Learning the language of the market is not easy. Wall Street loves it that way. If Spanish or Chinese were easy to learn, every American would speak it. The stock market is all about supply/demand, earnings, expectations and mood. The financial media is about headlines. I have spent over 25 years investing and trading and the dirty secret is that survival is about risk management. The best of the best are wrong 50 percent of the time.

Apple and Amazon have been fantastic investments if you have owned them for the last 10 years. Recently Apple has been the ugly duckling of Wall Street. The mood has soured on Apple. It is in uncharted territory as the largest and most profitable company in the world. There is no possible way that Wall Street can predict the earnings, margins, or growth of Apple, let alone the mood of the market one year forward. But… they will try. They have expectations and they get set to spreadsheets.

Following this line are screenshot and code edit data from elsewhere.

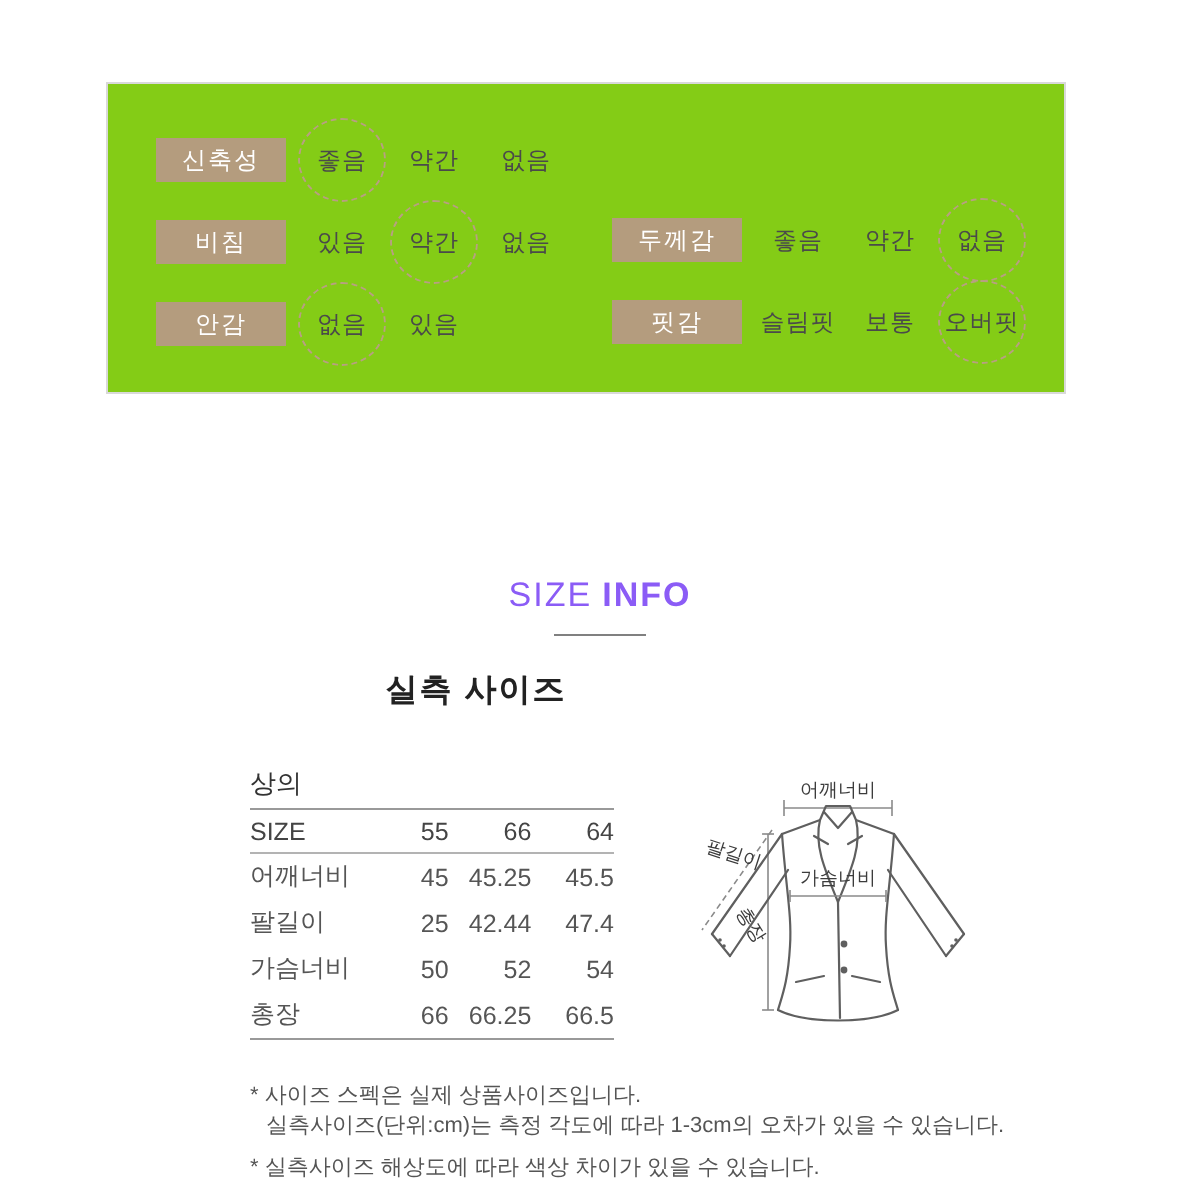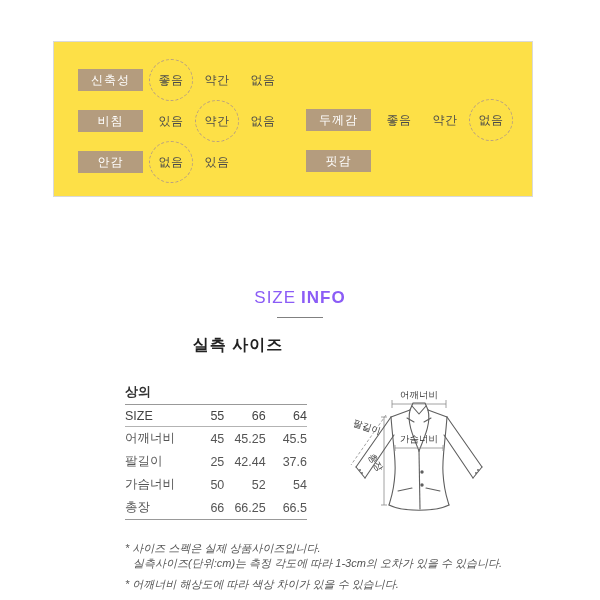--- a/index.html
+++ b/index.html
@@ -12,7 +12,7 @@
   
   .fabric-box {
     position:absolute; left:53px; top:41px; width:480px; height:156px;
-    border:1px solid #d9d9d9; background:#fde047;
+    border:1px solid #d9d9d9; background:#84cc16;
   }
   .fgroup { position:absolute; top:27px; }
   .fgroup.left  { left:24px; }

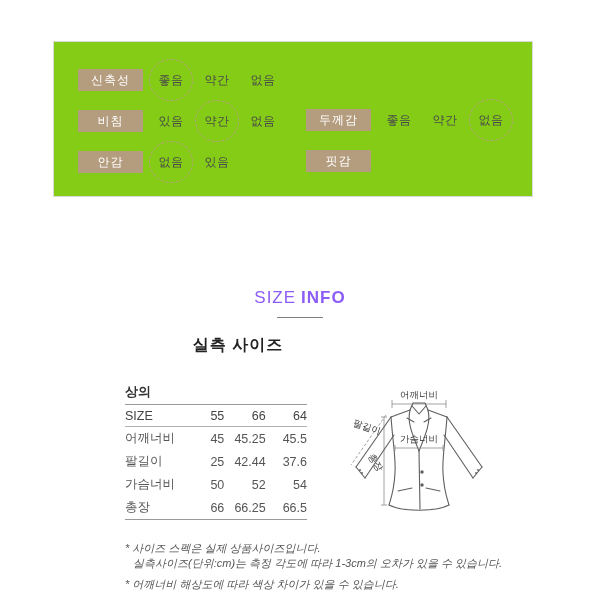--- a/index.html
+++ b/index.html
@@ -108,6 +108,11 @@
     </div>
     <div class="frow">
       <div class="flabel">핏감</div>
+      <div class="fopts">
+        <span class="fopt">슬림핏</span>
+        <span class="fopt">보통</span>
+        <span class="fopt sel">오버핏</span>
+      </div>
     </div>
   </div>
 </div>

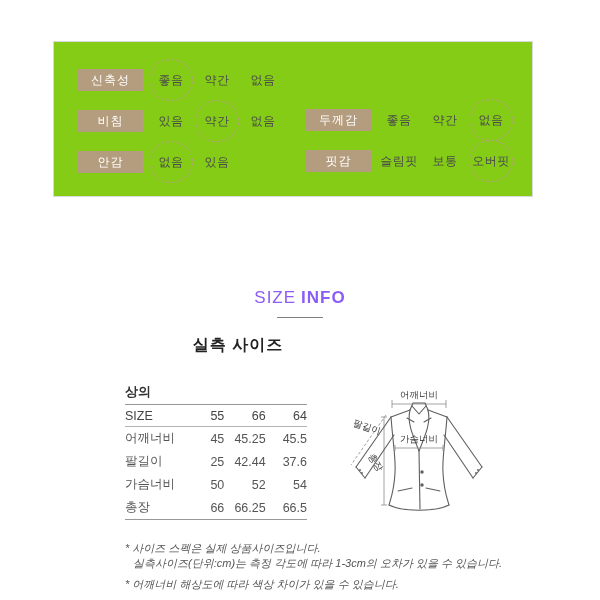--- a/index.html
+++ b/index.html
@@ -47,7 +47,7 @@
 
   
   .size-table { position:absolute; left:125px; top:383px; width:182px; font-size:12.5px; color:#555; }
-  .tbl-title { font-size:13px; font-weight:700; color:#333; height:21px; }
+  .tbl-title { font-size:13px; font-weight:400; color:#333; height:21px; }
   .tbl { border-top:1px solid #999; border-bottom:1px solid #999; }
   .tr { display:flex; height:23px; align-items:center; }
   .tr.head { height:22px; border-bottom:1px solid #b3b3b3; color:#444; }

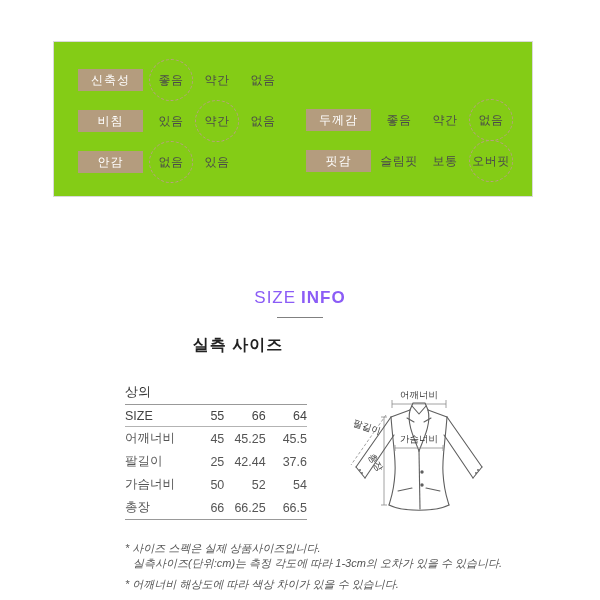--- a/index.html
+++ b/index.html
@@ -142,7 +142,7 @@
       <span class="td0">팔길이</span>
       <span class="td">25</span>
       <span class="td">42.44</span>
-      <span class="td">37.6</span>
+      <span class="td">47.4</span>
     </div>
     <div class="tr">
       <span class="td0">가슴너비</span>

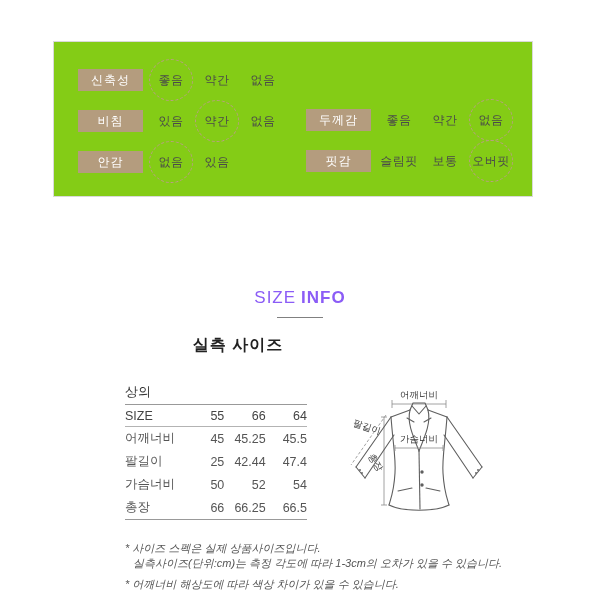--- a/index.html
+++ b/index.html
@@ -62,7 +62,7 @@
   .mline { stroke:#8a8a8a; stroke-width:0.8; fill:none; }
 
   
-  .notes { position:absolute; left:125px; top:541px; font-size:11px; color:#555; line-height:15px;font-style:italic; }
+  .notes { position:absolute; left:125px; top:541px; font-size:11px; color:#555; line-height:15px; }
   .note-indent { padding-left:8px; }
   .note-gap { margin-top:6px; }
 </style>

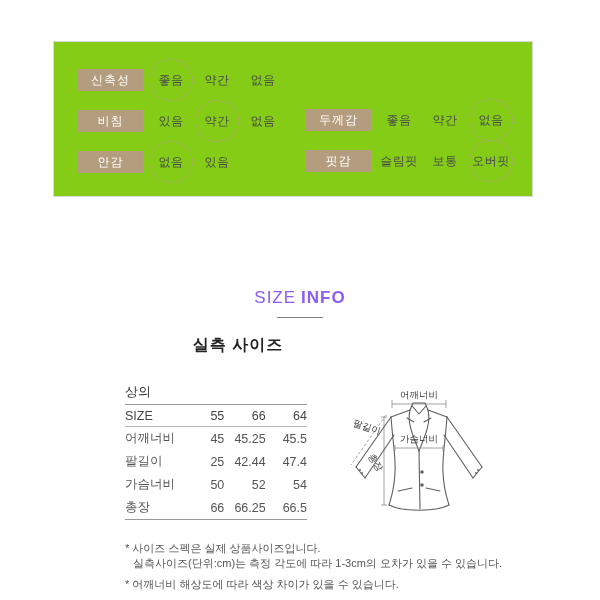--- a/index.html
+++ b/index.html
@@ -219,7 +219,7 @@
 <div class="notes">
   <div>* 사이즈 스펙은 실제 상품사이즈입니다.</div>
   <div class="note-indent">실측사이즈(단위:cm)는 측정 각도에 따라 1-3cm의 오차가 있을 수 있습니다.</div>
-  <div class="note-gap">* 어깨너비 해상도에 따라 색상 차이가 있을 수 있습니다.</div>
+  <div class="note-gap">* 실측사이즈 해상도에 따라 색상 차이가 있을 수 있습니다.</div>
 </div>
 
 </body></html>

Those that own Apple (I do) point to the cash balance and earnings and declare the market is rigged or broken (I don’t). Wall Street has stopped caring about Apple’s profits today. They were displeased with forward guidance. Growth rates have slowed measurably at Apple which is understandable for a company of its’ size. Wall Street is worried that growth is slowing and competition from Google and Samsung are taking a toll. Apple has given Wall Street so many wonderful surprises so magic has become the norm. Now that Apple is boring, they have run for the hills.

Meanwhile, Amazon has been able to avoid the ‘profit’ seeking eye of Wall Street analysts. Jeff Bezos has done a miraculous job keeping Wall Street focused on sales growth, market share, the cloud, and now with today’s announcement… margins. Amazon reported margins of 24.1 percent and that was the number that made Wall Street happy.

Next quarter things could change.  But I would keep an eye on the gross margin direction of Apple and Amazon until profits come back in vogue. Got it?